→ **Assigned task**
Reproduce exactly, with no other output, every line of the data below from the line containing "[473,1450,585,1459] [713,1450,848,1461] mew-tea-f8-common" to the end, inclusive.

Records excerpted from a collection
────────────────
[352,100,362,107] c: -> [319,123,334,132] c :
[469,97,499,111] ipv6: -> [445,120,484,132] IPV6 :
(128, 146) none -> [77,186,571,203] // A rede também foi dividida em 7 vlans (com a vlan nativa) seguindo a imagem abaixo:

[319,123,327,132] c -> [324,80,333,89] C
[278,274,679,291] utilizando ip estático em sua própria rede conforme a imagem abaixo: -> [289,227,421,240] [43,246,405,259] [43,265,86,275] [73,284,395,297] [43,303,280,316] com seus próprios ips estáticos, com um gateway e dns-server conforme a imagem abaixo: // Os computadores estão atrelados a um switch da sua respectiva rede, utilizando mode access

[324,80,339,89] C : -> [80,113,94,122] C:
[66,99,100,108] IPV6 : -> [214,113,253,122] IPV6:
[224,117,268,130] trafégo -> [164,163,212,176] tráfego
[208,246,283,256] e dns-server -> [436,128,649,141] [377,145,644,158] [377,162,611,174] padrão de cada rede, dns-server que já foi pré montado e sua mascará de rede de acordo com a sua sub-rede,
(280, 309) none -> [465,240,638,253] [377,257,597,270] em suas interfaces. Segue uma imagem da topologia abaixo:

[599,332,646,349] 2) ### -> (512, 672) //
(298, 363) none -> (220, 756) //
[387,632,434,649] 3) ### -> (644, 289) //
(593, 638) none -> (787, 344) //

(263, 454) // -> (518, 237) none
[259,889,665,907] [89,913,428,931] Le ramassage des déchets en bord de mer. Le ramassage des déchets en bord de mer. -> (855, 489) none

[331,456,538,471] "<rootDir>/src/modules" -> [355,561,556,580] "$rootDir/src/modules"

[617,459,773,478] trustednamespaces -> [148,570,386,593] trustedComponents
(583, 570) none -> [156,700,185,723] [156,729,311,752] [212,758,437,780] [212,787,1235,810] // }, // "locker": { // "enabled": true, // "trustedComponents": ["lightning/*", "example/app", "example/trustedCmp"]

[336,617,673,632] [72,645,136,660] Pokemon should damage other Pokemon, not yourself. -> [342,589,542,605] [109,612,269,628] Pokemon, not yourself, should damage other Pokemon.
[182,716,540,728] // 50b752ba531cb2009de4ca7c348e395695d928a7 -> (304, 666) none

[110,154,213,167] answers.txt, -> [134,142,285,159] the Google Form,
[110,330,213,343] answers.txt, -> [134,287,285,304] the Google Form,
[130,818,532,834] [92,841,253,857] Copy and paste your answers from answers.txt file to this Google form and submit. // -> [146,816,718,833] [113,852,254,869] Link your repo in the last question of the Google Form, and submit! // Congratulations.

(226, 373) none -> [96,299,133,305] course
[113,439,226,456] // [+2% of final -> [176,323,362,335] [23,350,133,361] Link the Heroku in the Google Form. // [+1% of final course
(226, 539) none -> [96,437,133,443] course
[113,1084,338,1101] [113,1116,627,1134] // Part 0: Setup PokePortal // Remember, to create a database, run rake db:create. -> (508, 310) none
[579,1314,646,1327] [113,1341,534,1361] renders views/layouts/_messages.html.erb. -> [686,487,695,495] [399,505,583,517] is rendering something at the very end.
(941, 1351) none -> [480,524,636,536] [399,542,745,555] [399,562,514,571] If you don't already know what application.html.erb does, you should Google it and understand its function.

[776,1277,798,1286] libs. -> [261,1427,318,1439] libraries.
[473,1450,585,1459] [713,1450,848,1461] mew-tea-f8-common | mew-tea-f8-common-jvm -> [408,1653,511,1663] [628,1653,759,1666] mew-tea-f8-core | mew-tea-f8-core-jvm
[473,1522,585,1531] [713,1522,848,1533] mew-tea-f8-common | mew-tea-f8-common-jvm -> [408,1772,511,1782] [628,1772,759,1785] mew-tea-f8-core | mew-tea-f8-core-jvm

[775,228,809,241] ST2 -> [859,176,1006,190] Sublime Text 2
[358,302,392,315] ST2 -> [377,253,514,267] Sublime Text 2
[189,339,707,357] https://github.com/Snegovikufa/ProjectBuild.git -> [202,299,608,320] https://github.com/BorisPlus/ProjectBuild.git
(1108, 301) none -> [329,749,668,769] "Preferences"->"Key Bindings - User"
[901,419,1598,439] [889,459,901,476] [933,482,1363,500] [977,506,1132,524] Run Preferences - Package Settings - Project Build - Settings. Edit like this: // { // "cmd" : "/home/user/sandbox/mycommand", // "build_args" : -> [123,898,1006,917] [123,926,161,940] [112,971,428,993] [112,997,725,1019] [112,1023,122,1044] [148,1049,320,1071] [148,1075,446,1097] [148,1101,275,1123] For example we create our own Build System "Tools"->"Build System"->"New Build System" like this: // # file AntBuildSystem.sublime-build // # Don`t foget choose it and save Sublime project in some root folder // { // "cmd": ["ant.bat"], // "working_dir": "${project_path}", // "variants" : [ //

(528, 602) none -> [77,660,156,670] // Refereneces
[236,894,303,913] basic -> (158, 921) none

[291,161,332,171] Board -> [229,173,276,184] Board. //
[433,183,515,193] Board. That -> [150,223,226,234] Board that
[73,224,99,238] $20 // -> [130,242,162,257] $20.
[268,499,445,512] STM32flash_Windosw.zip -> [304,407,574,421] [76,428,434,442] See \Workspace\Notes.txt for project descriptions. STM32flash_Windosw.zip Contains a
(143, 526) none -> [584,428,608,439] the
────────────────
→ **Solution to the exercise**
[473,1450,585,1459] [713,1450,848,1461] mew-tea-f8-common | mew-tea-f8-common-jvm -> [408,1653,511,1663] [628,1653,759,1666] mew-tea-f8-core | mew-tea-f8-core-jvm
[473,1522,585,1531] [713,1522,848,1533] mew-tea-f8-common | mew-tea-f8-common-jvm -> [408,1772,511,1782] [628,1772,759,1785] mew-tea-f8-core | mew-tea-f8-core-jvm

[775,228,809,241] ST2 -> [859,176,1006,190] Sublime Text 2
[358,302,392,315] ST2 -> [377,253,514,267] Sublime Text 2
[189,339,707,357] https://github.com/Snegovikufa/ProjectBuild.git -> [202,299,608,320] https://github.com/BorisPlus/ProjectBuild.git
(1108, 301) none -> [329,749,668,769] "Preferences"->"Key Bindings - User"
[901,419,1598,439] [889,459,901,476] [933,482,1363,500] [977,506,1132,524] Run Preferences - Package Settings - Project Build - Settings. Edit like this: // { // "cmd" : "/home/user/sandbox/mycommand", // "build_args" : -> [123,898,1006,917] [123,926,161,940] [112,971,428,993] [112,997,725,1019] [112,1023,122,1044] [148,1049,320,1071] [148,1075,446,1097] [148,1101,275,1123] For example we create our own Build System "Tools"->"Build System"->"New Build System" like this: // # file AntBuildSystem.sublime-build // # Don`t foget choose it and save Sublime project in some root folder // { // "cmd": ["ant.bat"], // "working_dir": "${project_path}", // "variants" : [ //

(528, 602) none -> [77,660,156,670] // Refereneces
[236,894,303,913] basic -> (158, 921) none

[291,161,332,171] Board -> [229,173,276,184] Board. //
[433,183,515,193] Board. That -> [150,223,226,234] Board that
[73,224,99,238] $20 // -> [130,242,162,257] $20.
[268,499,445,512] STM32flash_Windosw.zip -> [304,407,574,421] [76,428,434,442] See \Workspace\Notes.txt for project descriptions. STM32flash_Windosw.zip Contains a
(143, 526) none -> [584,428,608,439] the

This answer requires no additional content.